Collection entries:
......
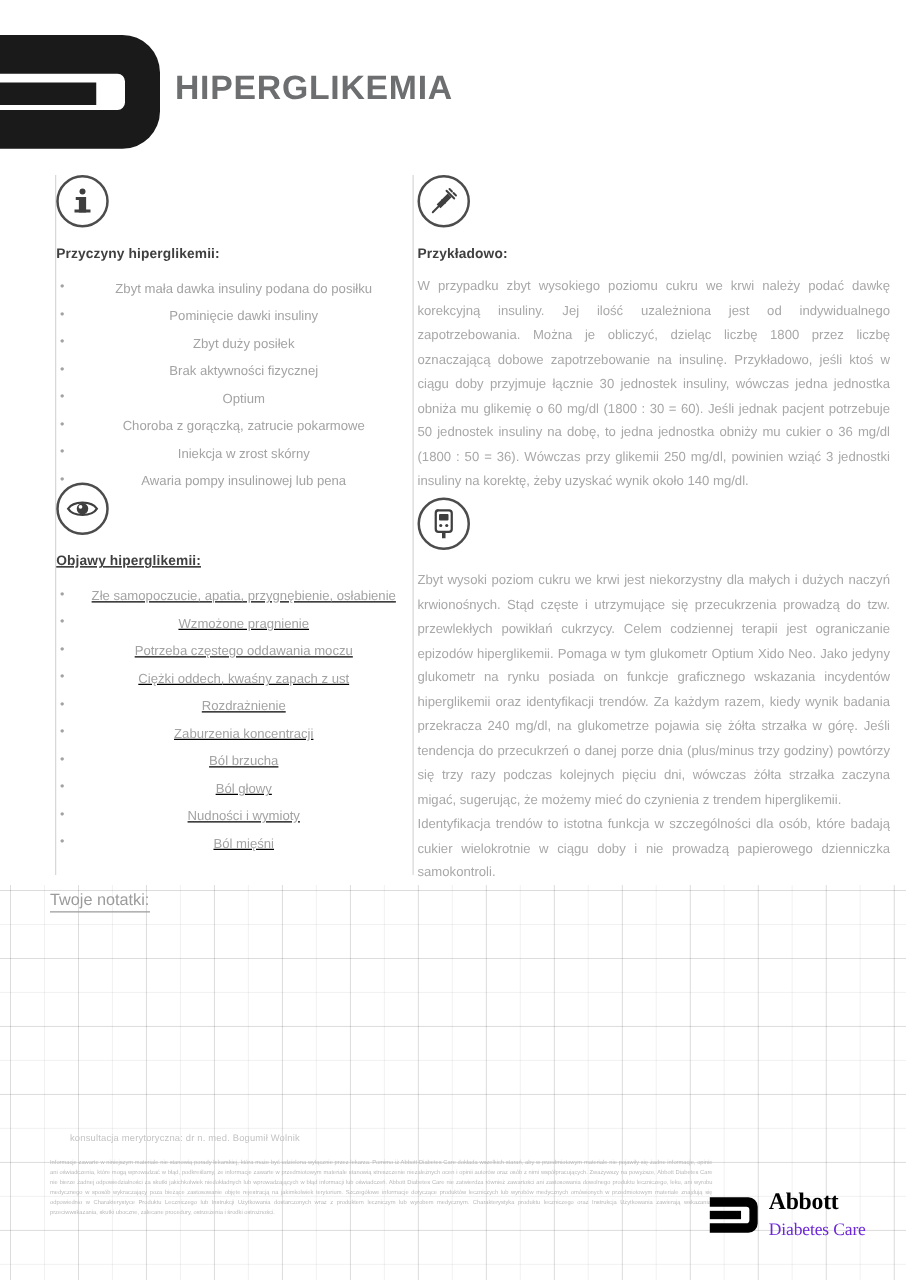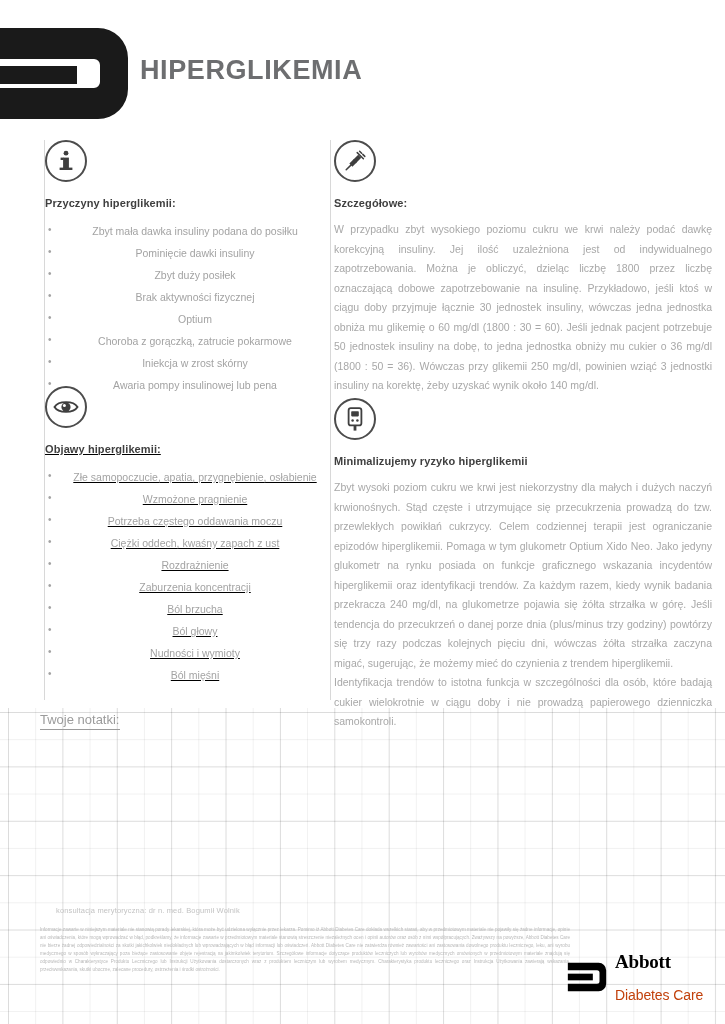--- a/index.html
+++ b/index.html
@@ -194,26 +194,26 @@
   #footer-logo-text { line-height: 1; }
   #footer-brand {
     font-family: "Liberation Serif", serif;
     font-weight: bold;
     font-size: 19px;
     color: #000000;
     letter-spacing: -0.2px;
     display: block;
   }
   #footer-sub {
-    font-family: Liberation Sans, sans-serif;
+    font-family: Liberation Serif, serif;
     font-size: 14px;
-    color: #c2410c;
+    color: #6d28d9;
     letter-spacing: -0.1px;
     display: block;
-    margin-top: 17px;
+    margin-top: 7px;
   }
 </style>
 </head>
 <body>
 
 <div id="page">
 
   <div id="grid-bg"></div>
 
   <div id="header">
@@ -288,35 +288,34 @@
               <path d="M5.2 22.8 L10.4 17.6"></path>
               <path d="M9.4 16.6 L17.2 8.8 L19.2 10.8 L11.4 18.6 Z" fill="#3f3f3f" stroke="none"></path>
               <path d="M9.4 16.6 L17.2 8.8 L19.2 10.8 L11.4 18.6 Z"></path>
               <path d="M16.2 5.6 L22.4 11.8"></path>
               <path d="M18.6 4.2 L20.6 6.2"></path>
               <path d="M21.8 7.4 L23.8 9.4"></path>
               <path d="M12.6 13.2 L14.8 15.4"></path>
             </g>
           </svg>
         </div>
-        <div class="section-title">Szczegółowe:</div>
+        <div class="section-title">Przykładowo:</div>
         <p class="body-text">W przypadku zbyt wysokiego poziomu cukru we krwi należy podać dawkę korekcyjną insuliny. Jej ilość uzależniona jest od indywidualnego zapotrzebowania. Można je obliczyć, dzieląc liczbę 1800 przez liczbę oznaczającą dobowe zapotrzebowanie na insulinę. Przykładowo, jeśli ktoś w ciągu doby przyjmuje łącznie 30 jednostek insuliny, wówczas jedna jednostka obniża mu glikemię o 60 mg/dl (1800 : 30 = 60). Jeśli jednak pacjent potrzebuje 50 jednostek insuliny na dobę, to jedna jednostka obniży mu cukier o 36 mg/dl (1800 : 50 = 36). Wówczas przy glikemii 250 mg/dl, powinien wziąć 3 jednostki insuliny na korektę, żeby uzyskać wynik około 140 mg/dl.</p>
       </div>
 
       <div class="section" id="sec-minimize">
         <div class="icon-circle">
           <svg width="26" height="28" viewBox="0 0 26 28">
             <rect x="6.6" y="3.2" width="12.8" height="17.2" rx="2.2" fill="none" stroke="#3f3f3f" stroke-width="1.8"></rect>
             <rect x="9.2" y="6.2" width="7.6" height="5.2" rx="0.8" fill="#3f3f3f"></rect>
             <circle cx="10.6" cy="15.4" r="1.25" fill="#3f3f3f"></circle>
             <circle cx="15.4" cy="15.4" r="1.25" fill="#3f3f3f"></circle>
             <rect x="11.6" y="20.4" width="2.8" height="5.2" fill="#3f3f3f"></rect>
           </svg>
         </div>
-        <div class="section-title">Minimalizujemy ryzyko hiperglikemii</div>
         <p class="body-text">Zbyt wysoki poziom cukru we krwi jest niekorzystny dla małych i dużych naczyń krwionośnych. Stąd częste i utrzymujące się przecukrzenia prowadzą do tzw. przewlekłych powikłań cukrzycy. Celem codziennej terapii jest ograniczanie epizodów hiperglikemii. Pomaga w tym glukometr Optium Xido Neo. Jako jedyny glukometr na rynku posiada on funkcje graficznego wskazania incydentów hiperglikemii oraz identyfikacji trendów. Za każdym razem, kiedy wynik badania przekracza 240 mg/dl, na glukometrze pojawia się żółta strzałka w górę. Jeśli tendencja do przecukrzeń o danej porze dnia (plus/minus trzy godziny) powtórzy się trzy razy podczas kolejnych pięciu dni, wówczas żółta strzałka zaczyna migać, sugerując, że możemy mieć do czynienia z trendem hiperglikemii.</p>
         <p class="body-text">Identyfikacja trendów to istotna funkcja w szczególności dla osób, które badają cukier wielokrotnie w ciągu doby i nie prowadzą papierowego dzienniczka samokontroli.</p>
       </div>
     </div>
   </div>
 
   <div id="notes-label">Twoje notatki:</div>
 
   <div id="consultant">konsultacja merytoryczna: dr n. med. Bogumił Wolnik</div>
   <div id="disclaimer">Informacje zawarte w niniejszym materiale nie stanowią porady lekarskiej, która może być udzielona wyłącznie przez lekarza. Pomimo iż Abbott Diabetes Care dokłada wszelkich starań, aby w przedmiotowym materiale nie pojawiły się żadne informacje, opinie ani oświadczenia, które mogą wprowadzać w błąd, podkreślamy, że informacje zawarte w przedmiotowym materiale stanowią streszczenie niezależnych ocen i opinii autorów oraz osób z nimi współpracujących. Zważywszy na powyższe, Abbott Diabetes Care nie bierze żadnej odpowiedzialności za skutki jakichkolwiek niedokładnych lub wprowadzających w błąd informacji lub oświadczeń. Abbott Diabetes Care nie zatwierdza również zawartości ani zastosowania dowolnego produktu leczniczego, leku, ani wyrobu medycznego w sposób wykraczający poza bieżące zastosowanie objęte rejestracją na jakimkolwiek terytorium. Szczegółowe informacje dotyczące produktów leczniczych lub wyrobów medycznych omówionych w przedmiotowym materiale znajdują się odpowiednio w Charakterystyce Produktu Leczniczego lub Instrukcji Użytkowania dostarczonych wraz z produktem leczniczym lub wyrobem medycznym. Charakterystyka produktu leczniczego oraz Instrukcja Użytkowania zawierają wskazania, przeciwwskazania, skutki uboczne, zalecane procedury, ostrzeżenia i środki ostrożności.</div>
......
ABOUT THIS EXERCISE: The records above must be repeated in full and exactly, but without any of the pictures.

THE ANSWER:
--- a/index.html
+++ b/index.html
@@ -194,26 +194,26 @@
   #footer-logo-text { line-height: 1; }
   #footer-brand {
     font-family: "Liberation Serif", serif;
     font-weight: bold;
     font-size: 19px;
     color: #000000;
     letter-spacing: -0.2px;
     display: block;
   }
   #footer-sub {
-    font-family: Liberation Sans, sans-serif;
+    font-family: Liberation Serif, serif;
     font-size: 14px;
-    color: #c2410c;
+    color: #6d28d9;
     letter-spacing: -0.1px;
     display: block;
-    margin-top: 17px;
+    margin-top: 7px;
   }
 </style>
 </head>
 <body>
 
 <div id="page">
 
   <div id="grid-bg"></div>
 
   <div id="header">
@@ -288,35 +288,34 @@
               <path d="M5.2 22.8 L10.4 17.6"></path>
               <path d="M9.4 16.6 L17.2 8.8 L19.2 10.8 L11.4 18.6 Z" fill="#3f3f3f" stroke="none"></path>
               <path d="M9.4 16.6 L17.2 8.8 L19.2 10.8 L11.4 18.6 Z"></path>
               <path d="M16.2 5.6 L22.4 11.8"></path>
               <path d="M18.6 4.2 L20.6 6.2"></path>
               <path d="M21.8 7.4 L23.8 9.4"></path>
               <path d="M12.6 13.2 L14.8 15.4"></path>
             </g>
           </svg>
         </div>
-        <div class="section-title">Szczegółowe:</div>
+        <div class="section-title">Przykładowo:</div>
         <p class="body-text">W przypadku zbyt wysokiego poziomu cukru we krwi należy podać dawkę korekcyjną insuliny. Jej ilość uzależniona jest od indywidualnego zapotrzebowania. Można je obliczyć, dzieląc liczbę 1800 przez liczbę oznaczającą dobowe zapotrzebowanie na insulinę. Przykładowo, jeśli ktoś w ciągu doby przyjmuje łącznie 30 jednostek insuliny, wówczas jedna jednostka obniża mu glikemię o 60 mg/dl (1800 : 30 = 60). Jeśli jednak pacjent potrzebuje 50 jednostek insuliny na dobę, to jedna jednostka obniży mu cukier o 36 mg/dl (1800 : 50 = 36). Wówczas przy glikemii 250 mg/dl, powinien wziąć 3 jednostki insuliny na korektę, żeby uzyskać wynik około 140 mg/dl.</p>
       </div>
 
       <div class="section" id="sec-minimize">
         <div class="icon-circle">
           <svg width="26" height="28" viewBox="0 0 26 28">
             <rect x="6.6" y="3.2" width="12.8" height="17.2" rx="2.2" fill="none" stroke="#3f3f3f" stroke-width="1.8"></rect>
             <rect x="9.2" y="6.2" width="7.6" height="5.2" rx="0.8" fill="#3f3f3f"></rect>
             <circle cx="10.6" cy="15.4" r="1.25" fill="#3f3f3f"></circle>
             <circle cx="15.4" cy="15.4" r="1.25" fill="#3f3f3f"></circle>
             <rect x="11.6" y="20.4" width="2.8" height="5.2" fill="#3f3f3f"></rect>
           </svg>
         </div>
-        <div class="section-title">Minimalizujemy ryzyko hiperglikemii</div>
         <p class="body-text">Zbyt wysoki poziom cukru we krwi jest niekorzystny dla małych i dużych naczyń krwionośnych. Stąd częste i utrzymujące się przecukrzenia prowadzą do tzw. przewlekłych powikłań cukrzycy. Celem codziennej terapii jest ograniczanie epizodów hiperglikemii. Pomaga w tym glukometr Optium Xido Neo. Jako jedyny glukometr na rynku posiada on funkcje graficznego wskazania incydentów hiperglikemii oraz identyfikacji trendów. Za każdym razem, kiedy wynik badania przekracza 240 mg/dl, na glukometrze pojawia się żółta strzałka w górę. Jeśli tendencja do przecukrzeń o danej porze dnia (plus/minus trzy godziny) powtórzy się trzy razy podczas kolejnych pięciu dni, wówczas żółta strzałka zaczyna migać, sugerując, że możemy mieć do czynienia z trendem hiperglikemii.</p>
         <p class="body-text">Identyfikacja trendów to istotna funkcja w szczególności dla osób, które badają cukier wielokrotnie w ciągu doby i nie prowadzą papierowego dzienniczka samokontroli.</p>
       </div>
     </div>
   </div>
 
   <div id="notes-label">Twoje notatki:</div>
 
   <div id="consultant">konsultacja merytoryczna: dr n. med. Bogumił Wolnik</div>
   <div id="disclaimer">Informacje zawarte w niniejszym materiale nie stanowią porady lekarskiej, która może być udzielona wyłącznie przez lekarza. Pomimo iż Abbott Diabetes Care dokłada wszelkich starań, aby w przedmiotowym materiale nie pojawiły się żadne informacje, opinie ani oświadczenia, które mogą wprowadzać w błąd, podkreślamy, że informacje zawarte w przedmiotowym materiale stanowią streszczenie niezależnych ocen i opinii autorów oraz osób z nimi współpracujących. Zważywszy na powyższe, Abbott Diabetes Care nie bierze żadnej odpowiedzialności za skutki jakichkolwiek niedokładnych lub wprowadzających w błąd informacji lub oświadczeń. Abbott Diabetes Care nie zatwierdza również zawartości ani zastosowania dowolnego produktu leczniczego, leku, ani wyrobu medycznego w sposób wykraczający poza bieżące zastosowanie objęte rejestracją na jakimkolwiek terytorium. Szczegółowe informacje dotyczące produktów leczniczych lub wyrobów medycznych omówionych w przedmiotowym materiale znajdują się odpowiednio w Charakterystyce Produktu Leczniczego lub Instrukcji Użytkowania dostarczonych wraz z produktem leczniczym lub wyrobem medycznym. Charakterystyka produktu leczniczego oraz Instrukcja Użytkowania zawierają wskazania, przeciwwskazania, skutki uboczne, zalecane procedury, ostrzeżenia i środki ostrożności.</div>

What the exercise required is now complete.